WORK INSTRUCTION -
Look below for the line that has "row HOŁDA Karolina: 7811". Set down the lines from there through the line that has "SYRDA Zuzanna | Woj.: MŁP -> DŚL", exactly as written.

Change detection outputs
Segment Open
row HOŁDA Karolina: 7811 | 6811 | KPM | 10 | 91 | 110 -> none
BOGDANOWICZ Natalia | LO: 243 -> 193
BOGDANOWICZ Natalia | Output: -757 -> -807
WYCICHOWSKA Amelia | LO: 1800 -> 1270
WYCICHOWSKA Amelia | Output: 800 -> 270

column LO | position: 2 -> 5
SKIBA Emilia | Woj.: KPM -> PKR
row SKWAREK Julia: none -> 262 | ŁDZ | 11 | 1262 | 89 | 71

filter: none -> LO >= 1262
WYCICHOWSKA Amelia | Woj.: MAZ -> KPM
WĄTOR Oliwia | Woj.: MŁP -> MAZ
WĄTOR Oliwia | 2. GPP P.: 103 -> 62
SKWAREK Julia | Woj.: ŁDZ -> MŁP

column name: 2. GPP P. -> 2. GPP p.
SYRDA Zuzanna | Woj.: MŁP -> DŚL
Segment Closed
Segment Open
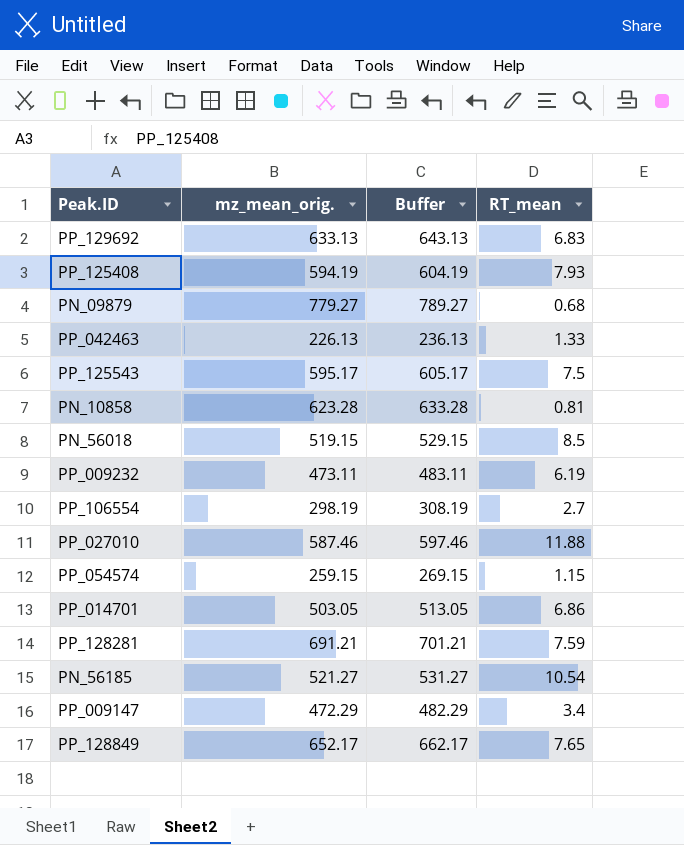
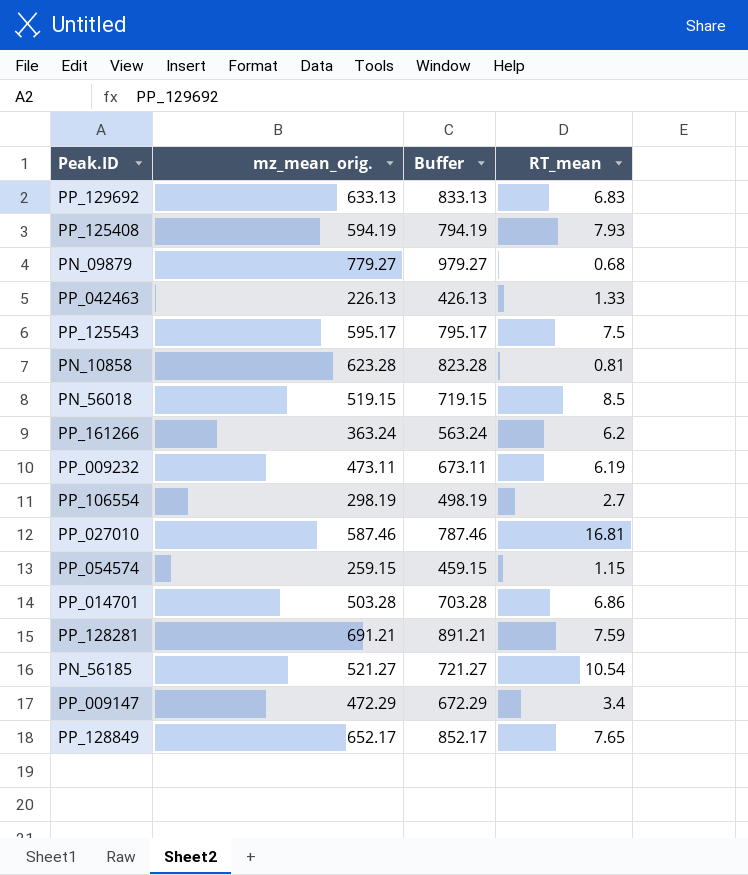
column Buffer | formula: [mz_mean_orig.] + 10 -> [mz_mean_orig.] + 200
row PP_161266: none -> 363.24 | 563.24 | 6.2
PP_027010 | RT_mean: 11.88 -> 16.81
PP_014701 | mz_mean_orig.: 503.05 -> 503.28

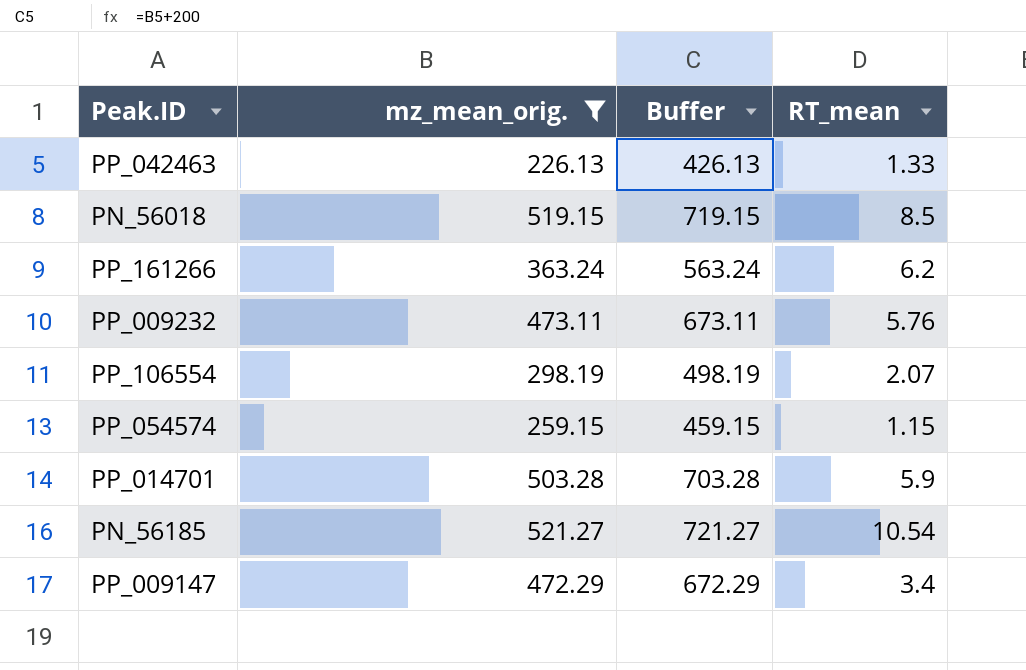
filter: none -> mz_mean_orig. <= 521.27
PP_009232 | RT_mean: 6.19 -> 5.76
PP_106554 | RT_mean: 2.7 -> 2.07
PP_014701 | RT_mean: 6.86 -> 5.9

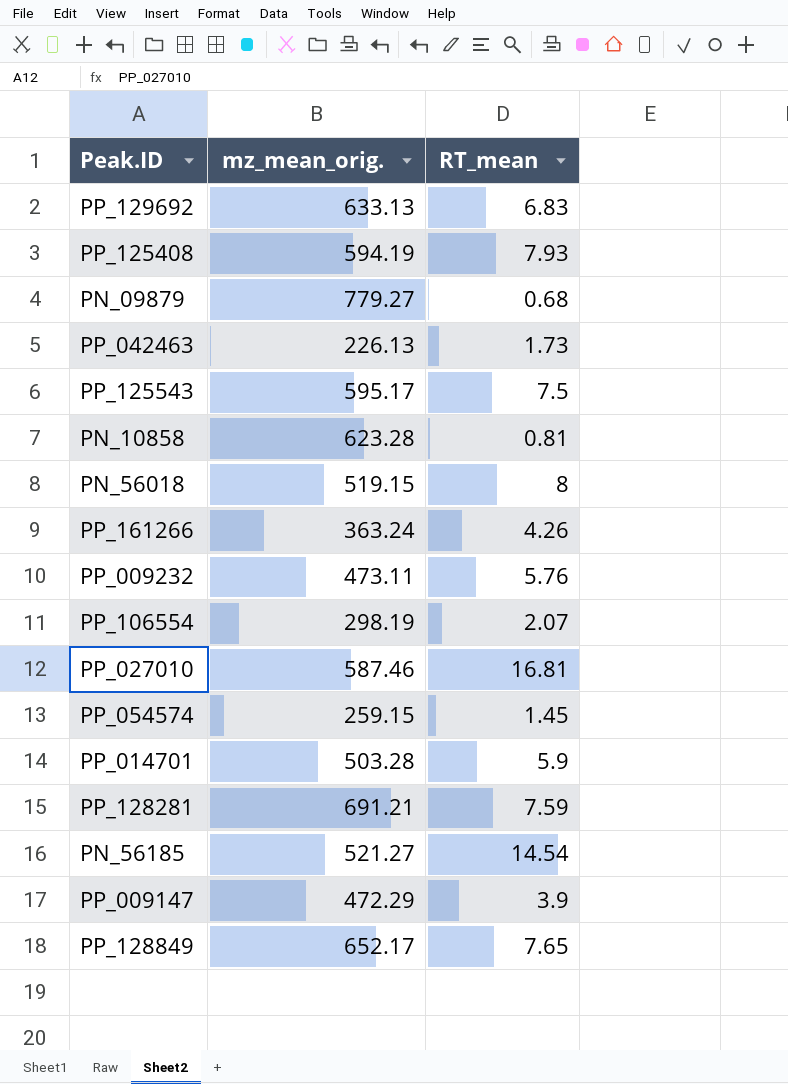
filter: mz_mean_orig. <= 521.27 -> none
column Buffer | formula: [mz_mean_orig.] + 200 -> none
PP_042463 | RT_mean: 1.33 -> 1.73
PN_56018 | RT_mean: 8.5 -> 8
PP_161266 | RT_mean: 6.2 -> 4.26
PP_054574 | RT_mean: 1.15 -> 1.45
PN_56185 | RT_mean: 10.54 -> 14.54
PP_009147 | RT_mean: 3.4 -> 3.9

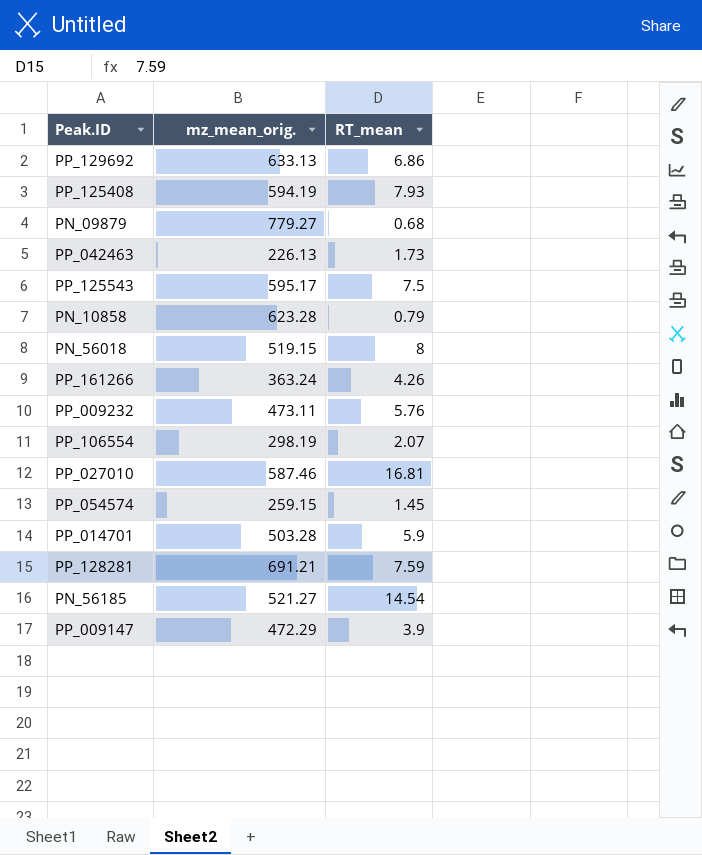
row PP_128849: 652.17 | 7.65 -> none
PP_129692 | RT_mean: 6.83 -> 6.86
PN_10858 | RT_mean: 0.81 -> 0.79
Segment Closed
Segment Open
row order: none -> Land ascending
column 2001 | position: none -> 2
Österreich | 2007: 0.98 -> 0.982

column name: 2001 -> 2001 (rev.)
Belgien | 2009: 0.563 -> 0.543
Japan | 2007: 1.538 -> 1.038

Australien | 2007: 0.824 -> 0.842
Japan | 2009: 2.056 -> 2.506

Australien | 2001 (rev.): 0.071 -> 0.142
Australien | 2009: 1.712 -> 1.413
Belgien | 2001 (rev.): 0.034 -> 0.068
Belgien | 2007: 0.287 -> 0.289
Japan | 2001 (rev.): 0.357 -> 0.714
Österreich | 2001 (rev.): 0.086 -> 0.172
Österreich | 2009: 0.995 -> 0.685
Segment Closed
SOLVED PROBLEM -
row HOŁDA Karolina: 7811 | 6811 | KPM | 10 | 91 | 110 -> none
BOGDANOWICZ Natalia | LO: 243 -> 193
BOGDANOWICZ Natalia | Output: -757 -> -807
WYCICHOWSKA Amelia | LO: 1800 -> 1270
WYCICHOWSKA Amelia | Output: 800 -> 270

column LO | position: 2 -> 5
SKIBA Emilia | Woj.: KPM -> PKR
row SKWAREK Julia: none -> 262 | ŁDZ | 11 | 1262 | 89 | 71

filter: none -> LO >= 1262
WYCICHOWSKA Amelia | Woj.: MAZ -> KPM
WĄTOR Oliwia | Woj.: MŁP -> MAZ
WĄTOR Oliwia | 2. GPP P.: 103 -> 62
SKWAREK Julia | Woj.: ŁDZ -> MŁP

column name: 2. GPP P. -> 2. GPP p.
SYRDA Zuzanna | Woj.: MŁP -> DŚL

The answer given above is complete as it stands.